My Recent Connection With My Daughter.

Hi folks. On September 28 of this year, after 28 years, my daughter found me through her husband who actually had a dream about how to contact me. That was a miracle in itself. Yes, we went through the honeymoon stage. It was wonderful. We found out that we had so much in common. She is like a mini me in so many ways. I even found out that I am a grandmother. Now the very hard part..we are in the separation stage where her and her husband wrote some really awful emails and totally misunderstood where I was coming from. This all came to a head Thanksgiving when she was invited to my son's house.
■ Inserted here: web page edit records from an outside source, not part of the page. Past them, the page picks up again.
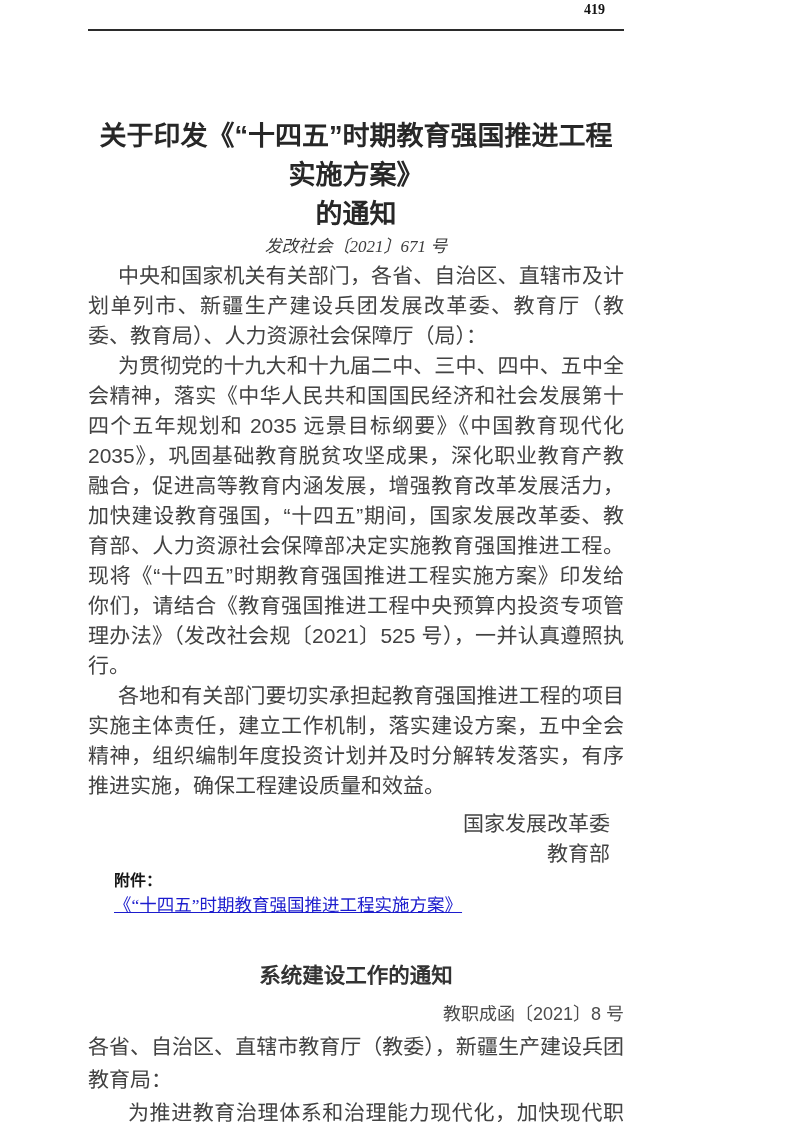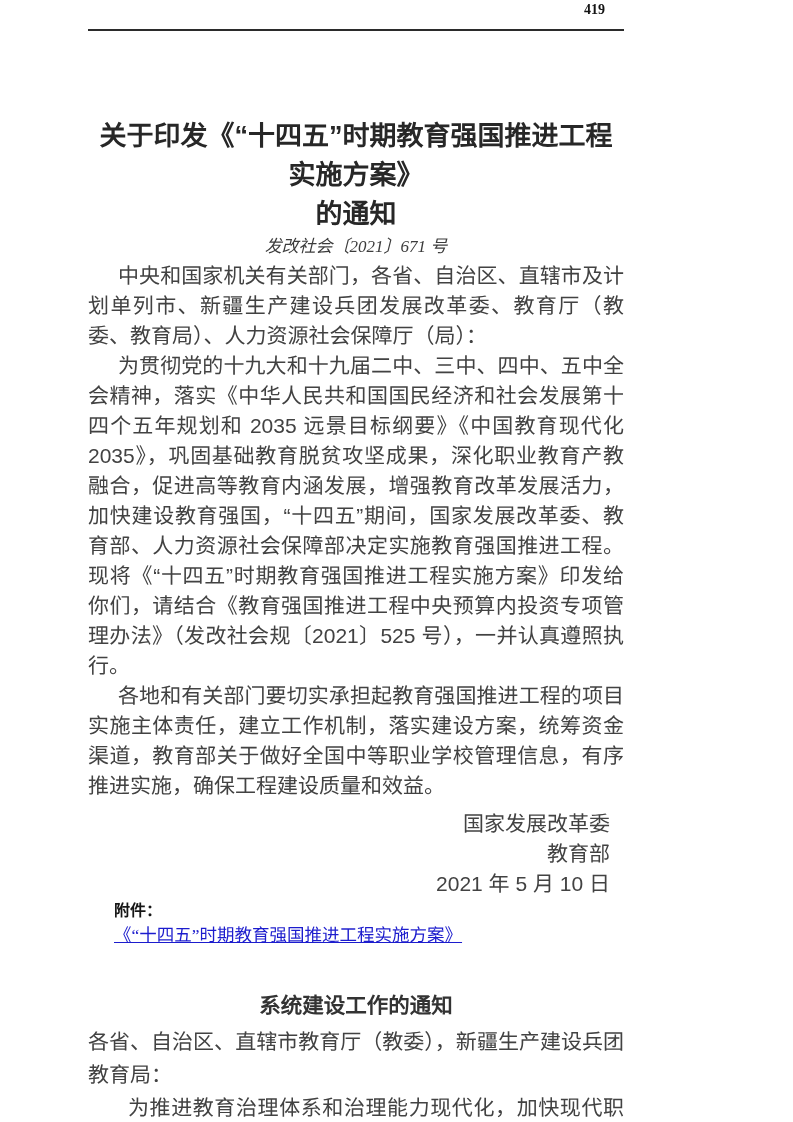--- a/index.html
+++ b/index.html
@@ -121,37 +121,37 @@
   <section>
     <h1 class="title1">
       <span class="tline">关于印发《“十四五”时期教育强国推进工程实施方案》</span>
       <span class="tline">的通知</span>
     </h1>
 
     <div class="docno1">发改社会〔2021〕671 号</div>
 
     <p class="body indent first-p">中央和国家机关有关部门，各省、自治区、直辖市及计划单列市、新疆生产建设兵团发展改革委、教育厅（教委、教育局）、人力资源社会保障厅（局）：</p>
     <p class="body indent">为贯彻党的十九大和十九届二中、三中、四中、五中全会精神，落实《中华人民共和国国民经济和社会发展第十四个五年规划和 2035 远景目标纲要》《中国教育现代化 2035》，巩固基础教育脱贫攻坚成果，深化职业教育产教融合，促进高等教育内涵发展，增强教育改革发展活力，加快建设教育强国，“十四五”期间，国家发展改革委、教育部、人力资源社会保障部决定实施教育强国推进工程。现将《“十四五”时期教育强国推进工程实施方案》印发给你们，请结合《教育强国推进工程中央预算内投资专项管理办法》（发改社会规〔2021〕525 号），一并认真遵照执行。</p>
-    <p class="body indent">各地和有关部门要切实承担起教育强国推进工程的项目实施主体责任，建立工作机制，落实建设方案，统筹资金渠道，教育部关于做好全国中等职业学校管理信息，有序推进实施，确保工程建设质量和效益。</p>
+    <p class="body indent">各地和有关部门要切实承担起教育强国推进工程的项目实施主体责任，建立工作机制，落实建设方案，五中全会精神，组织编制年度投资计划并及时分解转发落实，有序推进实施，确保工程建设质量和效益。</p>
 
     <div class="sigs">
       <div>国家发展改革委</div>
       <div>教育部</div>
-      <div>2021 年 5 月 10 日</div>
     </div>
 
     <div class="attachment">
       <div class="att-label">附件：</div>
       <a class="att-link" href="#">《“十四五”时期教育强国推进工程实施方案》</a>
     </div>
   </section>
 
   <section class="doc2">
     <h2 class="title2">
       <span class="tline">系统建设工作的通知</span>
     </h2>
 
+    <div class="docno2">教职成函〔2021〕8 号</div>
 
     <p class="body2 salutation">各省、自治区、直辖市教育厅（教委），新疆生产建设兵团教育局：</p>
     <p class="body2 indent2">为推进教育治理体系和治理能力现代化，加快现代职业教育体系建设，落实《教育部关于加强新时代教育管理信息化工作的通知》（教科信函</p>
   </section>
 
 </div>
 
 </body></html>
Out of my three kids, she is the only one I adopted out. My life got together after she was born. Long story. She and I are both into technology so I asked her if we could Facetime at my son's house who lives far from me. She lives closer to him..which is another miracle. Anyway, she didnt say anything bad about it...but when the time came, I sat by the computer and NOTHING happened...they never contacted me. I was so heartbroken because I wanted to see the whole family. It seems like its always about her feelings but I'm not allowed to have any. She also makes me out to be a monster that I'm controlling, pushy...when all I've done is be loving to her...want the best for her and enjoy chatting with her through texting...we both agree that we dont like talking on the phone. She turns the tables on me...its like it comes out of nowhere that I'm the bad one. I sent my granddaughter a gift and it took her forever to acknowledge it. It's like I dont know how to deal with this. And if we do reunite...(she said she wants some time)...I dont know if I want to. I love her (and I told her that)...she said...bull.....
I dont like being mistreated....I could have said I didnt want to reunite...but I didnt. I was happy to have her in my life. She had a great family and she's grateful for that...its like: what did I do?